The Intervention of CRAC Channels Alleviates Inflammatory Responses in Nasal Polyps.

Int Arch Allergy Immunol

Department of Otorhinolaryngology-Head and Neck Surgery, Huashan Hospital of Fudan University, Shanghai, PR China.

Published: April 2016

Background: Chronic rhinosinusitis with nasal polyps (CRSwNP) is associated with Th2-dominant inflammation. However, effective treatments for CRSwNP have not yet been found. This study aimed to investigate the expression of Orai1 in nasal polyps (NP) and the influence on them of the intervention of Ca2+ release-activated Ca2+ (CRAC) channels.
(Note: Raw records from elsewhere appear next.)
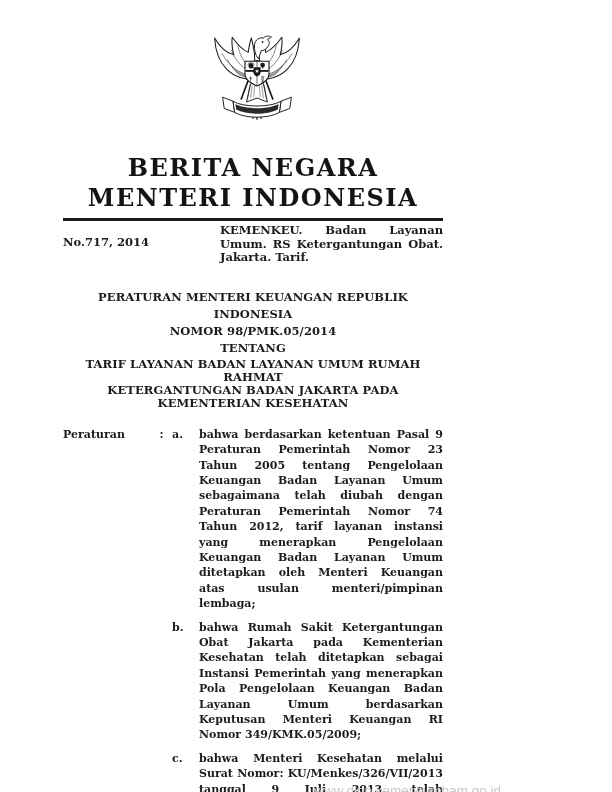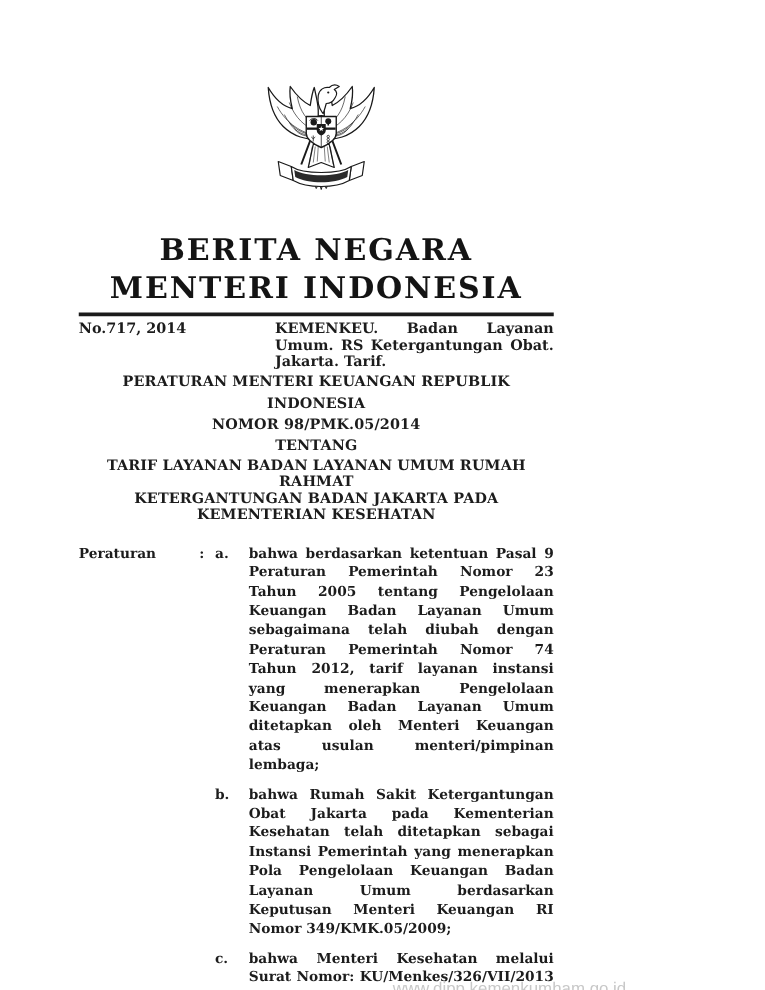--- a/index.html
+++ b/index.html
@@ -11,7 +11,7 @@
     color:#1c1c1c;
     font-family:"DejaVu Serif","Liberation Serif",serif;
     font-weight:bold;
-    padding:64px 77px 0 63px;
+    padding:32px 77px 0 63px;
     overflow:hidden;
     border-radius:12px;
   }

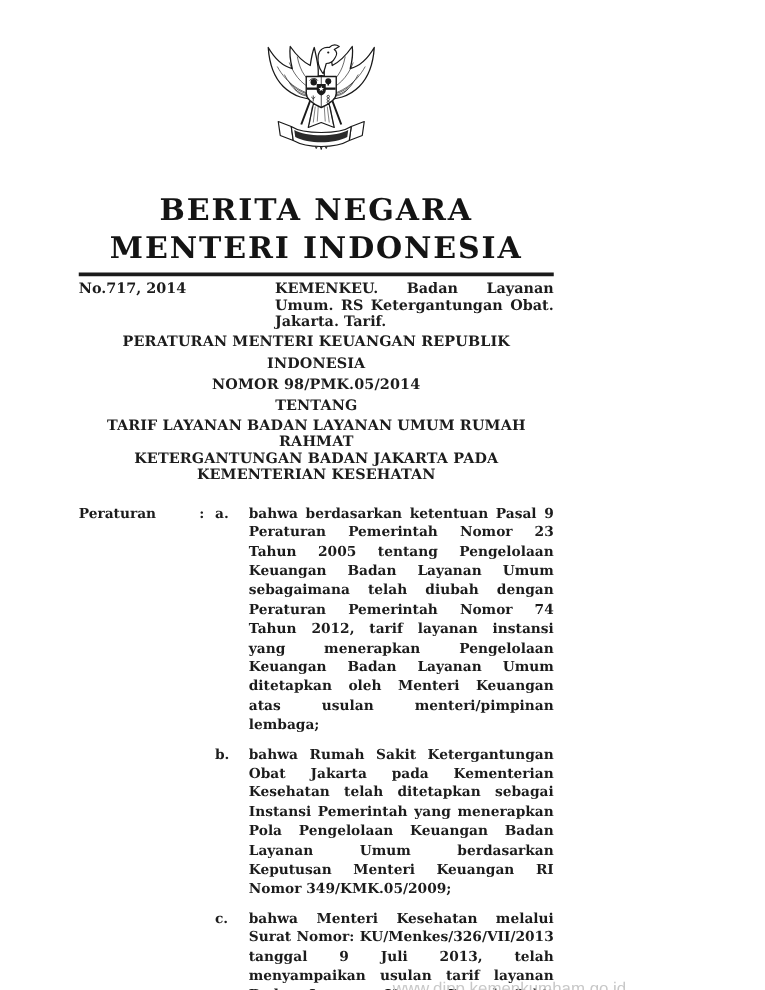--- a/index.html
+++ b/index.html
@@ -20,7 +20,7 @@
   .masthead-title { text-align:center; margin-top:29px; font-size:24px; line-height:30px; letter-spacing:1.5px; color:#141414; }
   .rule { height:3px; background:#1b1b1b; margin-top:5px; }
   .issue-row { display:flex; margin-top:3px; font-size:11.5px; line-height:13.5px; }
-  .issue-number { width:157px; flex:0 0 157px; }
+  .issue-number { width:157px; flex:0 0 157px;margin-top:12px; }
   .subject { flex:1; text-align:justify; }
   .reg-head { text-align:center; font-size:11.5px; letter-spacing:0.1px; }
   .reg-head .hline { line-height:17.3px; }

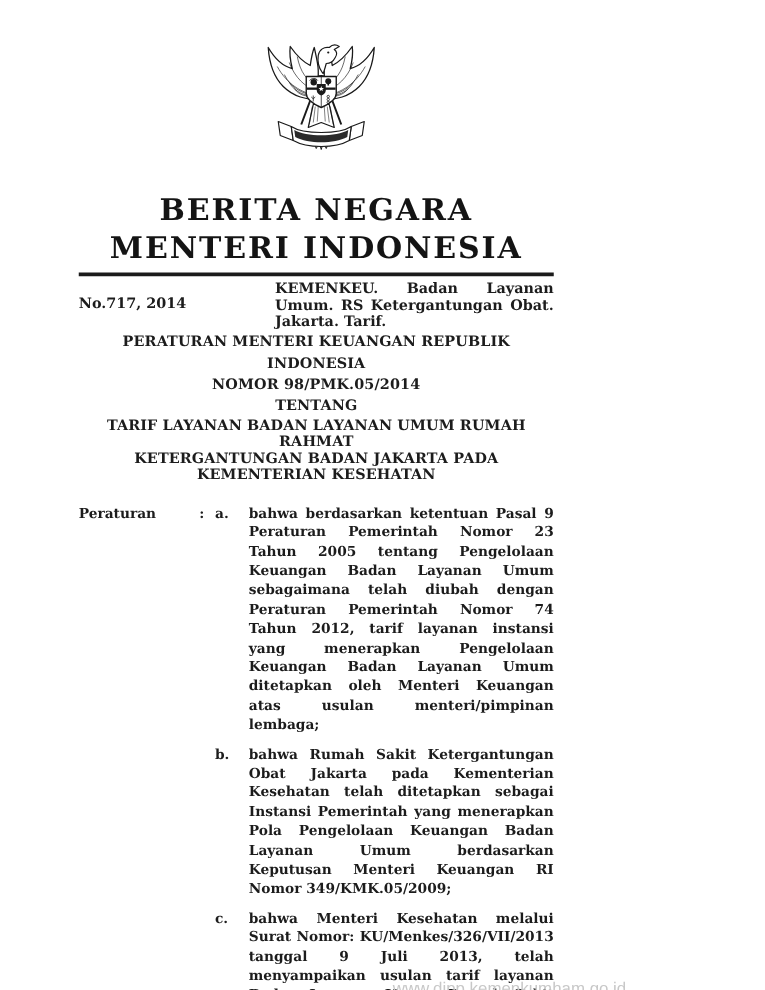--- a/index.html
+++ b/index.html
@@ -22,7 +22,7 @@
   .issue-row { display:flex; margin-top:3px; font-size:11.5px; line-height:13.5px; }
   .issue-number { width:157px; flex:0 0 157px;margin-top:12px; }
   .subject { flex:1; text-align:justify; }
-  .reg-head { text-align:center; font-size:11.5px; letter-spacing:0.1px; }
+  .reg-head { margin-top:24px; text-align:center; font-size:11.5px; letter-spacing:0.1px; }
   .reg-head .hline { line-height:17.3px; }
   .reg-head .tline { line-height:13px; }
   .invocation-block { margin-top:12px; line-height:21.5px; }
Materials And Methods: Nasal samples were obtained from normal subjects or subjects with CRSwNP. We studied the distribution of Orai1 protein in NP and normal mucosa (normal group) using immunohistochemistry. These tissues in cultures were then maintained in the absence (control group) or presence of 2-aminoethoxydiphenyl borate (2-APB) for 24 h. Orai1 was examined by means of enzyme-linked immunosorbent assay (ELISA) and real-time reverse transcription-polymerase chain reaction (RT-PCR). The Ca2+ mean fluorescence intensity (MFI) was evaluated by flow cytometry, and the inflammatory mediators, including interleukin (IL)-4, IL-5, IL-13, Dermatophagoides pteronyssinus-specific IgE, leukotriene C4 and eosinophil cation protein in cultures, were analyzed with ELISA and real-time RT-PCR.

Results: The expression of Orai1 was localized to the cytoplasmic membrane of inflammatory cells, and upregulated in NP compared to that in the normal group. However, Orai1 protein was decreased in polyp tissues after the 2-APB treatment. The levels of Ca2+ MFI and above inflammatory mediators were also elevated in NP, and reduced after the 2-APB administration compared to those in the control group.

Conclusions: Orai1 and CRAC channels may play a crucial role in NP formation and development, and the 2-APB intervention of Orai1 protein may alleviate inflammatory responses in NP.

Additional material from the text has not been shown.